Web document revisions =
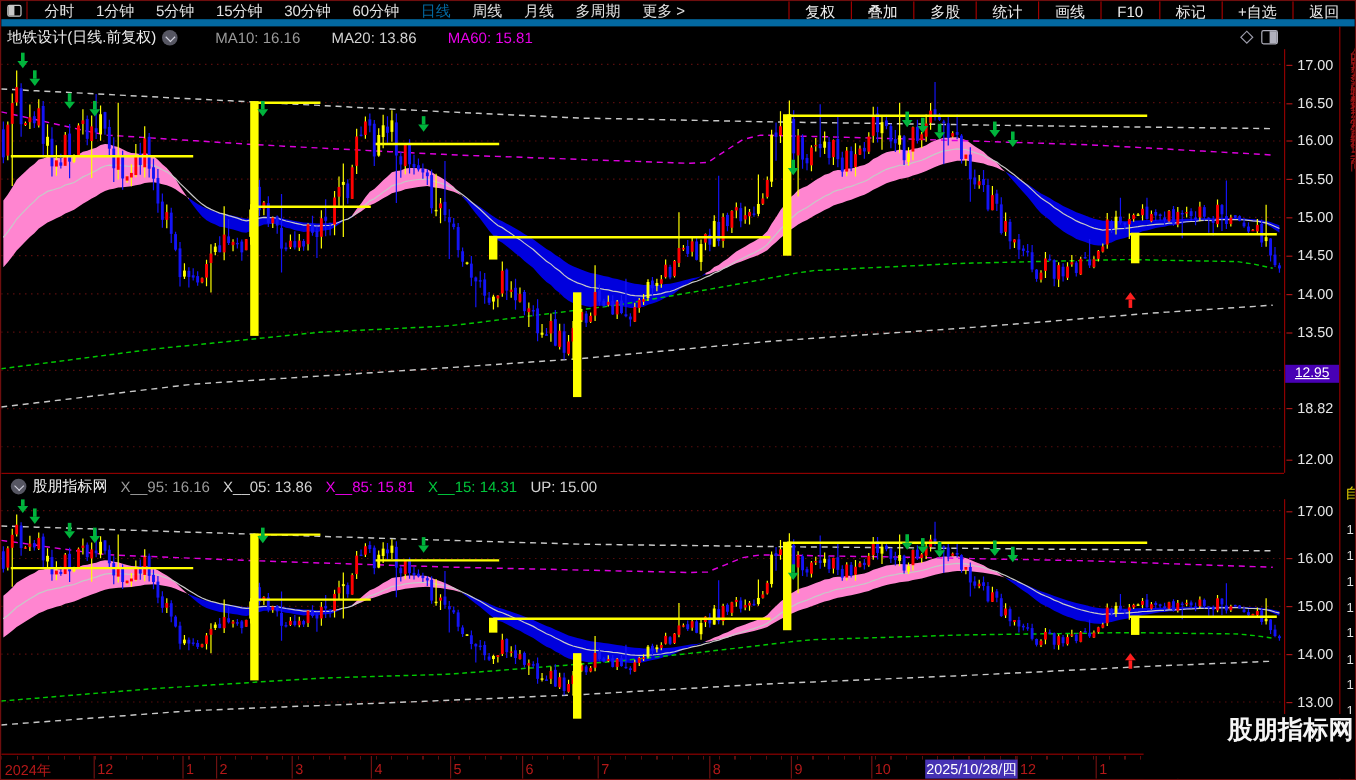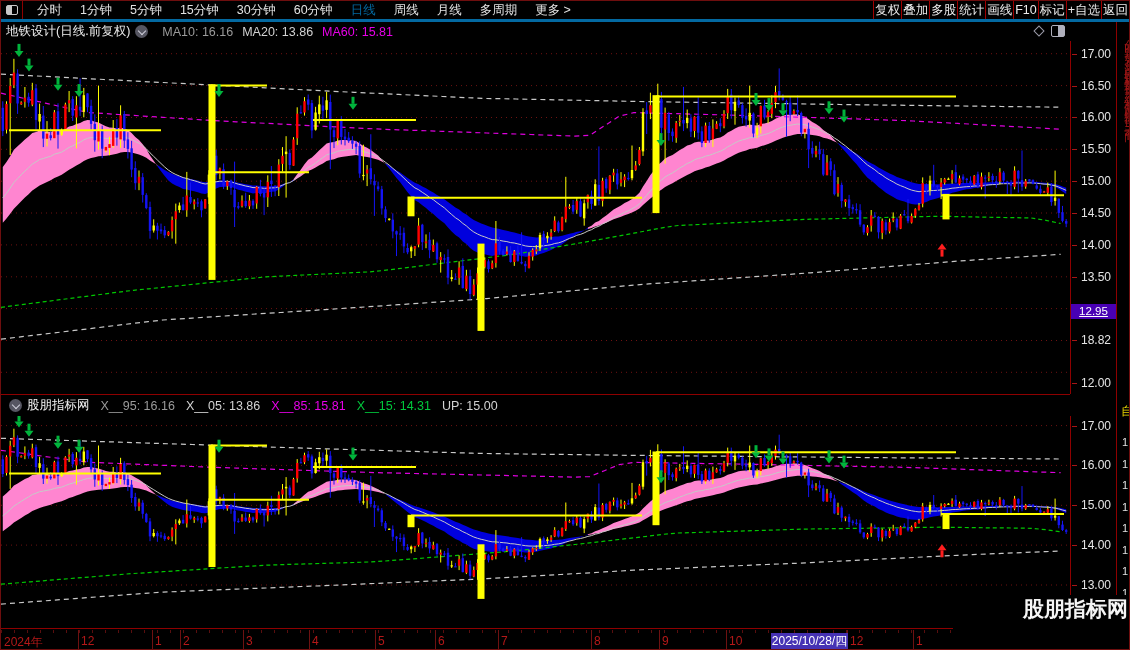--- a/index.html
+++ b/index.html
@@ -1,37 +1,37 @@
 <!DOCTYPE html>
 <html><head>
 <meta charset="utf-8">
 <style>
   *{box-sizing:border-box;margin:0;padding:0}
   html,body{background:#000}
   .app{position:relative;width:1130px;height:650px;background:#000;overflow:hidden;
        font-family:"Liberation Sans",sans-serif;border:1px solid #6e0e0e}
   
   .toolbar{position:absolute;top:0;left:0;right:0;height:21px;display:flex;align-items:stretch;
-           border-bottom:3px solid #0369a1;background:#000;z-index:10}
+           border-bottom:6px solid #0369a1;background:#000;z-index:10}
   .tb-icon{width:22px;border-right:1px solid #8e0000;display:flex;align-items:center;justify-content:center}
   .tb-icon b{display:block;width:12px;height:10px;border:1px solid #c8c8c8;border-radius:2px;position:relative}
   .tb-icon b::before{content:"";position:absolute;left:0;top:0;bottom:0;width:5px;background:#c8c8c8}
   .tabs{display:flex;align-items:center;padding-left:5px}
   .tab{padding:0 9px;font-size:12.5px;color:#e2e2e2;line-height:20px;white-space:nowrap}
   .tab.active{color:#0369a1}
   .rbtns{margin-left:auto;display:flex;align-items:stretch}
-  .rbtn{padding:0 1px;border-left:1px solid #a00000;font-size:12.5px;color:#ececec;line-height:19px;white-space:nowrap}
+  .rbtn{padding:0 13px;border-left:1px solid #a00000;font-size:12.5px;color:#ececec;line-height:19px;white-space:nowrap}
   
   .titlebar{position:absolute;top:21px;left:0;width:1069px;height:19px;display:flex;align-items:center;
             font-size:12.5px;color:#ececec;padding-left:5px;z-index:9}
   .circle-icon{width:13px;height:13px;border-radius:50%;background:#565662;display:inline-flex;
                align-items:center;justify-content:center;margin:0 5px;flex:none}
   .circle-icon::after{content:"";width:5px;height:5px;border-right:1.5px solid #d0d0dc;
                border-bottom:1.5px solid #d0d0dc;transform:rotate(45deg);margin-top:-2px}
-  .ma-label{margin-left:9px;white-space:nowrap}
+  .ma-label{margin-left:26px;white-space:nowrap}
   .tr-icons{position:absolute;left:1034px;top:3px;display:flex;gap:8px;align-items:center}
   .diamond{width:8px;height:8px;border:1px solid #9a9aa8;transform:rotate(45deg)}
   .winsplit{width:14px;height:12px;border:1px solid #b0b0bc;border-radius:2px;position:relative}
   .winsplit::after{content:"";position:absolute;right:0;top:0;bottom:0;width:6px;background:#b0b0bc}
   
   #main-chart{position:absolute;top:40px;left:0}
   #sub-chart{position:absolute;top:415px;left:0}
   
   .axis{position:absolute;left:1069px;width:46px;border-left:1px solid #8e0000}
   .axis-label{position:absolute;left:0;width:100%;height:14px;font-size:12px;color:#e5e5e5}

==

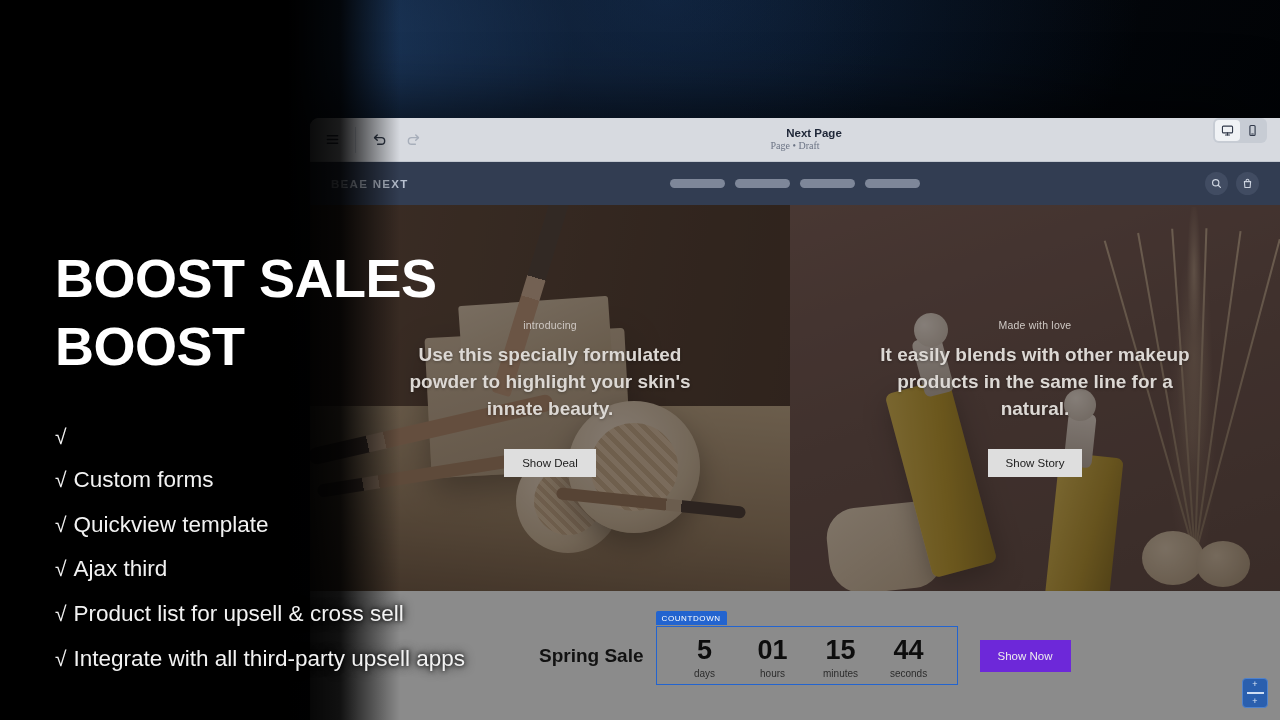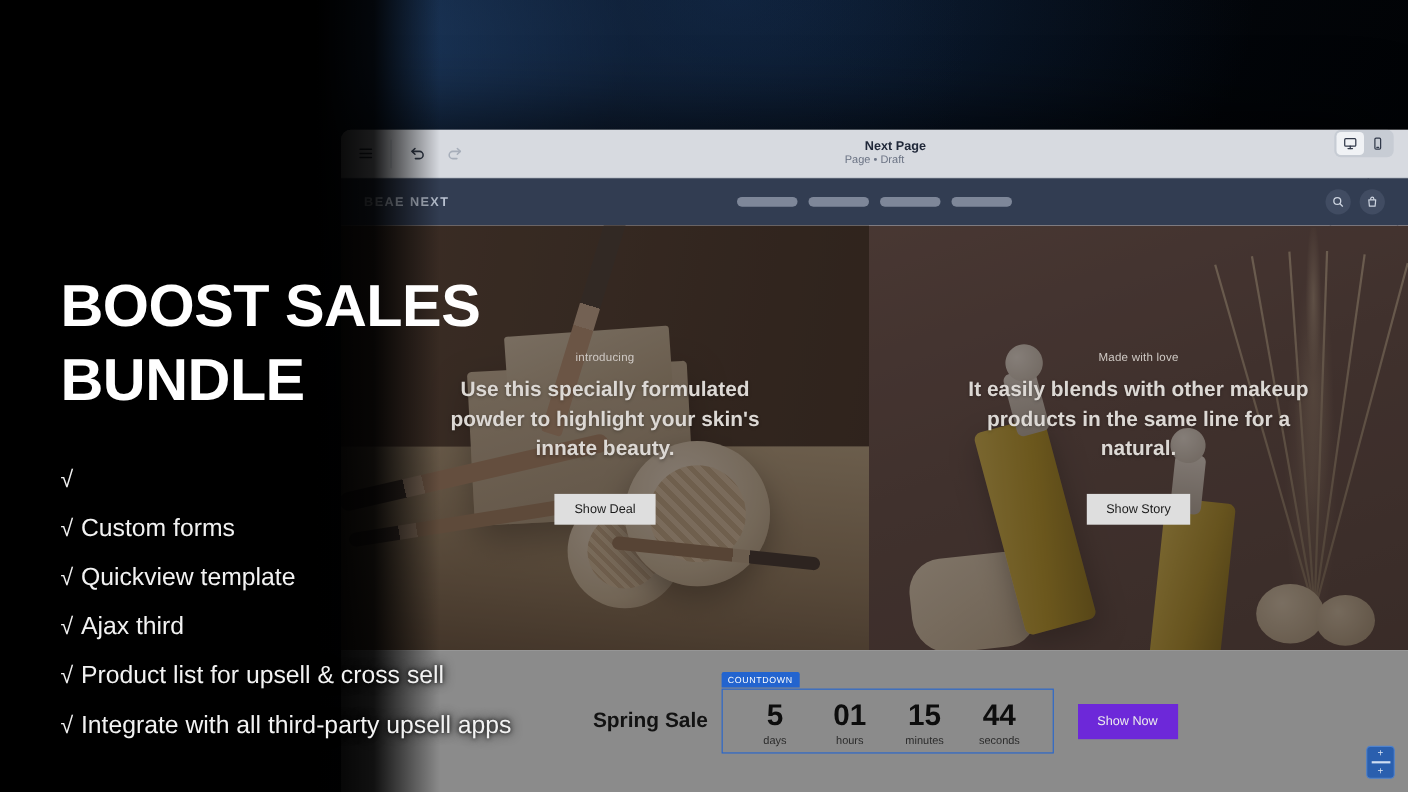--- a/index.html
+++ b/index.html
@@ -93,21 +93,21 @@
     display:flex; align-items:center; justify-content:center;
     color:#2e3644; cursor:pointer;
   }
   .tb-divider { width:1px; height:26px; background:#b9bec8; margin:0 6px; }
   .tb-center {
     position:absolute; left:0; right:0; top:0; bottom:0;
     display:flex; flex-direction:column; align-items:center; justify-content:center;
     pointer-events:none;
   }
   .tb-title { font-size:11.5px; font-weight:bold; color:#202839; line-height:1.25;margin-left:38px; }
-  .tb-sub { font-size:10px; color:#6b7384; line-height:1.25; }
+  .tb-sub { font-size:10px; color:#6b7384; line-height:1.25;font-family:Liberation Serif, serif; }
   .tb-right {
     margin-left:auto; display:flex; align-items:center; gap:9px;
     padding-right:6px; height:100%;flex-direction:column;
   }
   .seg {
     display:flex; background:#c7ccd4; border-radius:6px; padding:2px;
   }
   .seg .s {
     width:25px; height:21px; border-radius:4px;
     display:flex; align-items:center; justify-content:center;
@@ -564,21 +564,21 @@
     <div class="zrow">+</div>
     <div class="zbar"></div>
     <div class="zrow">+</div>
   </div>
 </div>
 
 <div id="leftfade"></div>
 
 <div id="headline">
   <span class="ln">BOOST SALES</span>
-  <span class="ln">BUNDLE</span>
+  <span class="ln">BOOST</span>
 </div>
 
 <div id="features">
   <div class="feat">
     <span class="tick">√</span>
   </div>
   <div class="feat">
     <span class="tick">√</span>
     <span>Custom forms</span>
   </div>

Task =
For every line above that includes the word "stretch", return the line.

Written solution =
   .toolbar{position:absolute;top:0;left:0;right:0;height:21px;display:flex;align-items:stretch;
   .rbtns{margin-left:auto;display:flex;align-items:stretch}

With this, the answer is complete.